A Dirac Notation: Why is order reversed in ket expasion?

[RoadDog]

TL;DR Summary

When expanding a ket as a sum of components and basis unit vectors, Why is the order of ket and corresponding vector component reversed when writing the vector component as an inner product under the summation?

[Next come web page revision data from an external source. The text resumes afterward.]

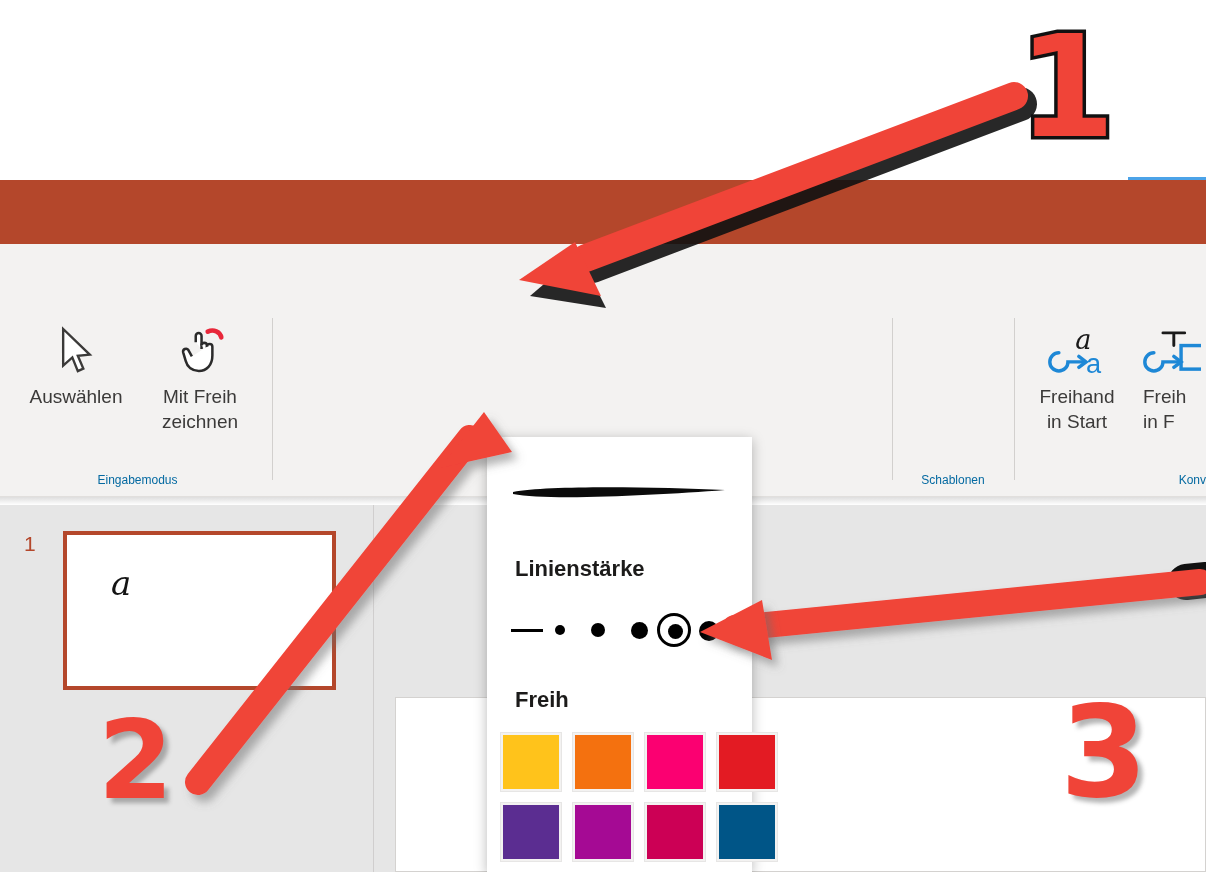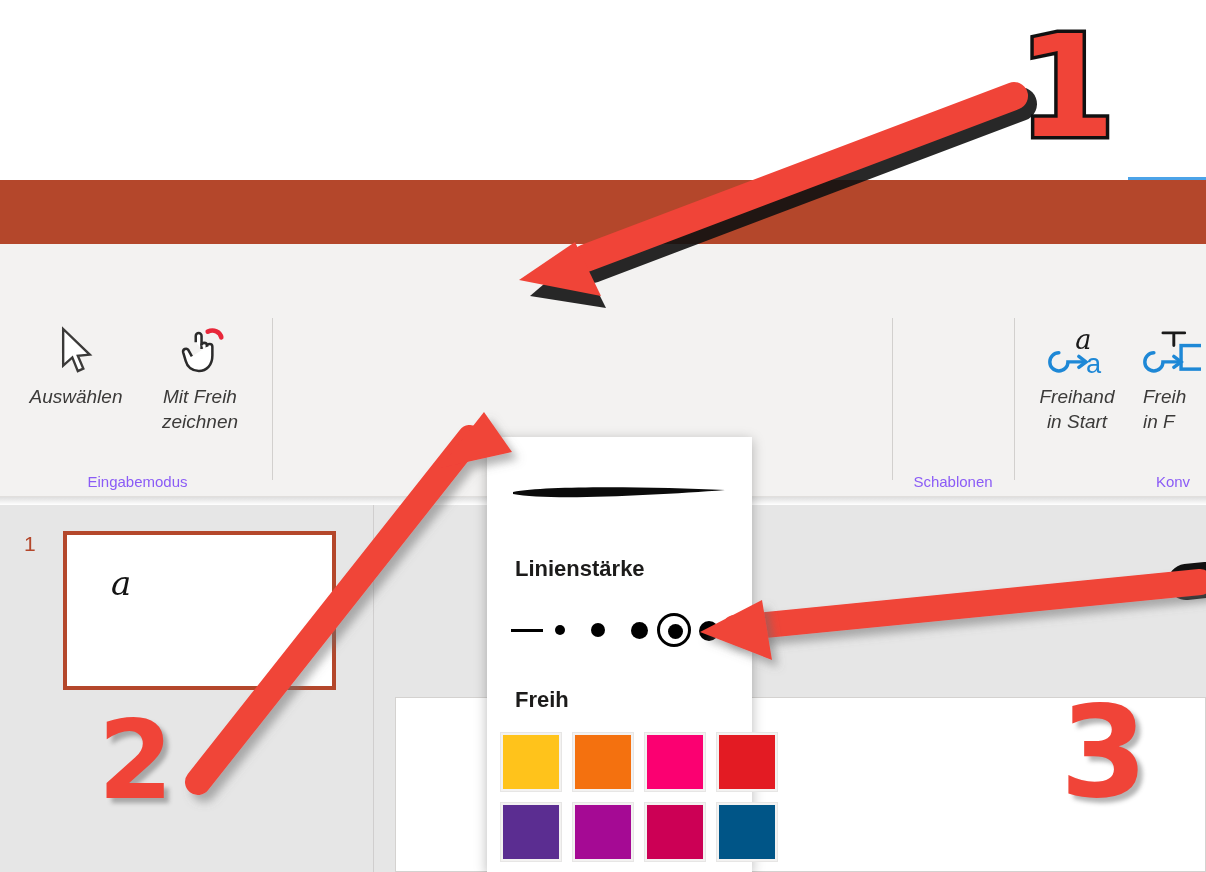--- a/index.html
+++ b/index.html
@@ -75,7 +75,7 @@
   }
   .rb-btn { position: absolute; text-align: center; }
   .rb-label {
-    font-size: 19px; color: #3B3A39; line-height: 25px; font-style: italic;
+    font-size: 19px; color: #3B3A39; line-height: 25px;
   }
   .group-sep {
     position: absolute; width: 1px; background: #D2D0CE;

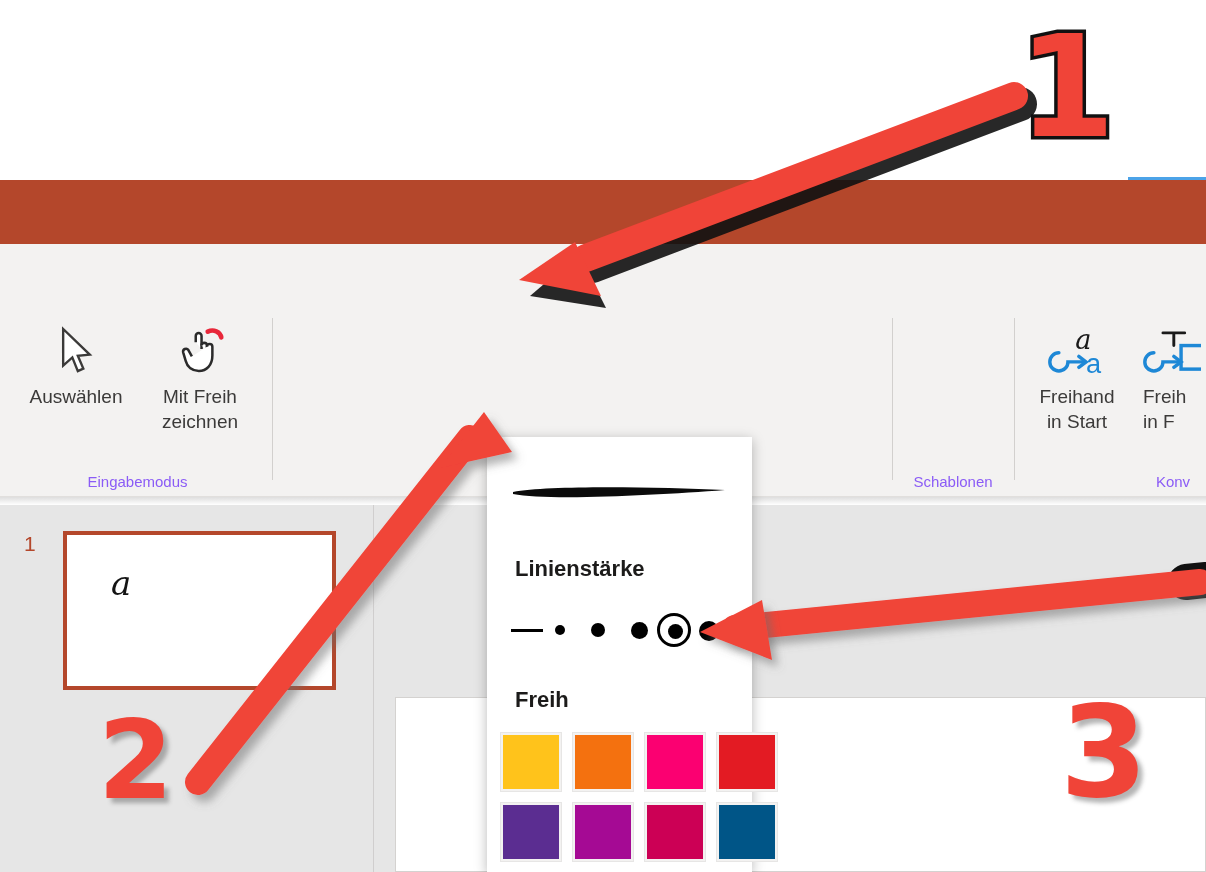--- a/index.html
+++ b/index.html
@@ -81,7 +81,7 @@
     position: absolute; width: 1px; background: #D2D0CE;
   }
   .group-name {
-    position: absolute; font-size: 15px; color: #8b5cf6; text-align: center;
+    position: absolute; font-size: 12px; color: #0369a1; text-align: center;
     white-space: nowrap;
   }
 

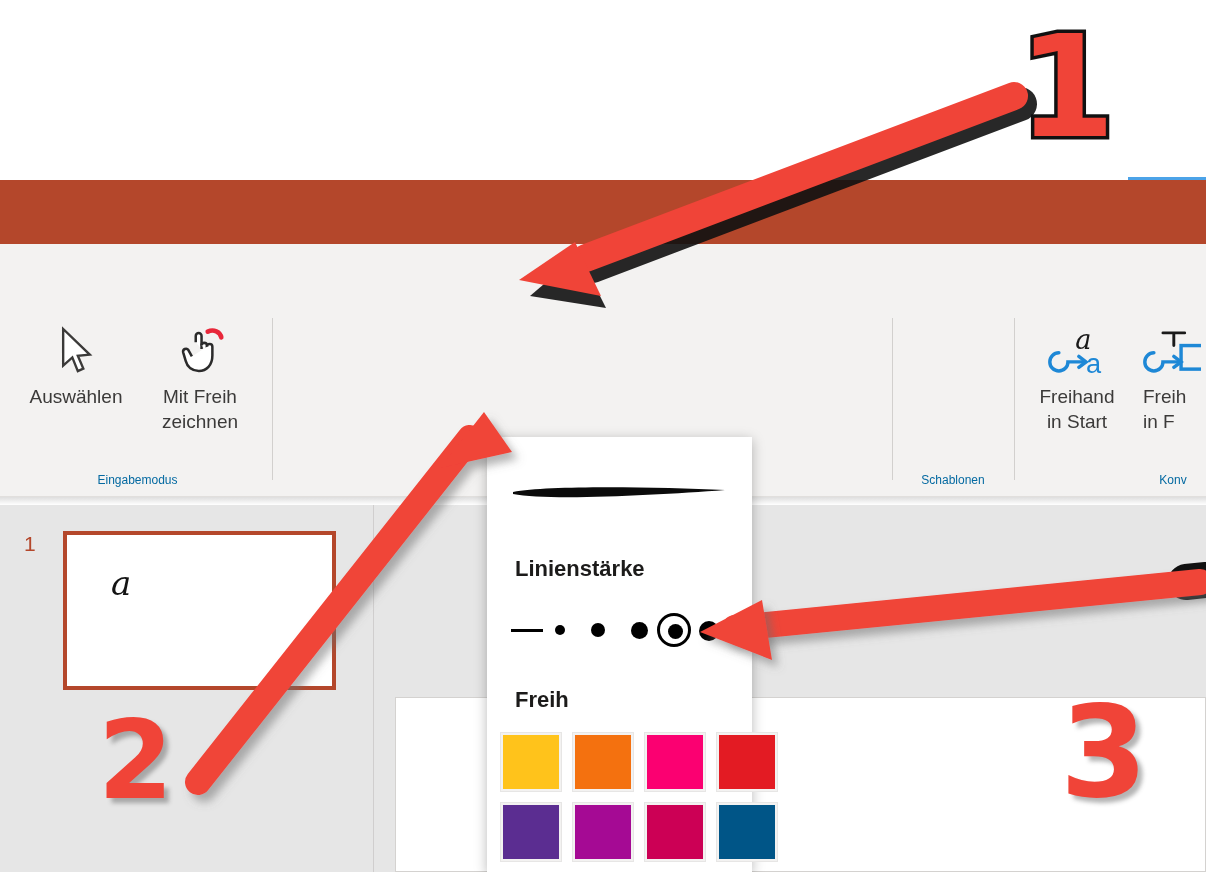--- a/index.html
+++ b/index.html
@@ -335,7 +335,7 @@
       <div class="rb-label">Freih</div>
       <div class="rb-label">in F</div>
     </div>
-    <div class="group-name" style="left:1140px; top:169px; width:66px; text-align:center">Konv</div>
+    <div class="group-name" style="left:1140px; top:169px; width:66px; text-align:right">Konv</div>
   </div>
   <div class="ribbon-shadow"></div>
 

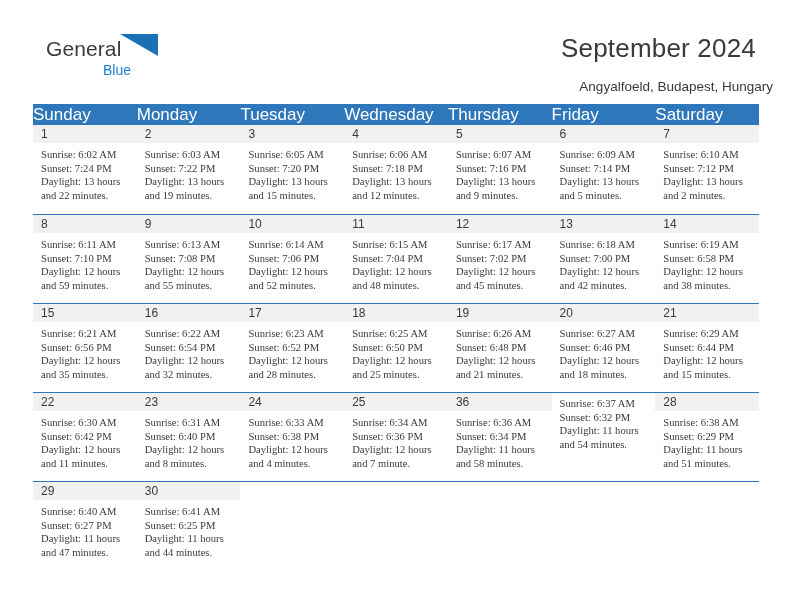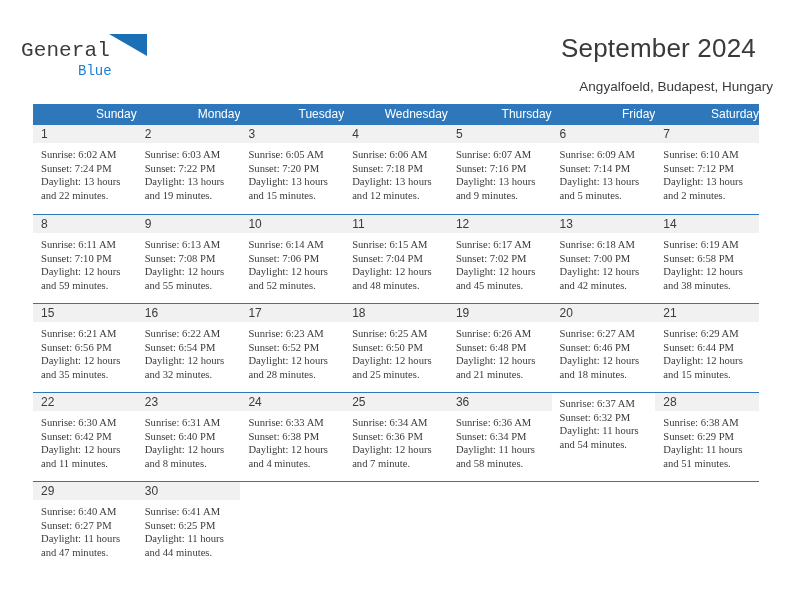--- a/index.html
+++ b/index.html
@@ -30,11 +30,10 @@
 
   .logo {
     position: absolute;
-    left: 21px;
+    left: 46px;
     top: 34px;
     width: 180px;
     height: 50px;
-    font-family: Liberation Mono, monospace;
   }
   .logo-general {
     font-size: 21px;

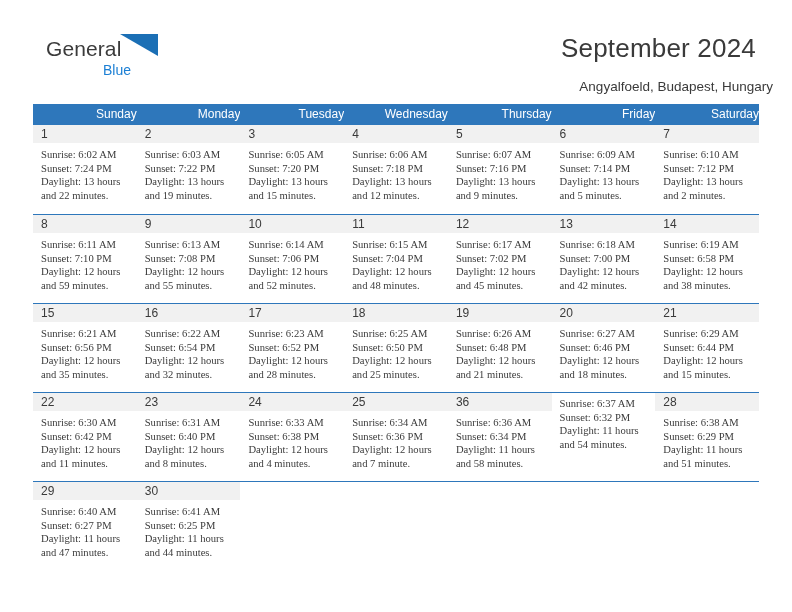--- a/index.html
+++ b/index.html
@@ -93,12 +93,11 @@
   .weekday {
     flex: 1 1 0;
     color: #ffffff;
-    font-size: 12px;
+    font-size: 17px;
     line-height: 21px;
-    padding-left: 20px;
+    padding-left: 0;
     white-space: nowrap;
     overflow: hidden;
-    text-align: right;
   }
 
   .week {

Shankar Prin. of QM 2nd Ed (and others) introduce the inner product:

<i|V> = v_i ...(Shankar 1.3.4)

They expand the ket |V> as:

|V> = Σ v_i|i>

|V> = Σ |i><i|V> ...(Shankar 1.3.5)

Why do they reverse the order of the component v_i and the ket |i> when they write the former as the inner product <i|V>? It should not matter right? The reversal of order is almost as if it is to stress the appearance of the outer product |i><i|.

 

[hutchphd]

Operationally one must be careful because the operators do not commute. This leads to complications better explained by those fluently conversant in Hilbert.

 

[RoadDog]

Thank you for your reply. You are speaking of the outer product as the projection operator? Right. But I am asking, why must it be written as such. What is wrong with writing:

|V> = Σ <i|V> |i>

if <i|V> = v_i?

 

[hutchphd]

Both $v_i$ and $\bra i \ket v$ are numbers so their position does not really matter. It is a convention (a useful one) to leave the open operators on the outside.

 

[RoadDog]

OK thanks that is what I figured. Thanks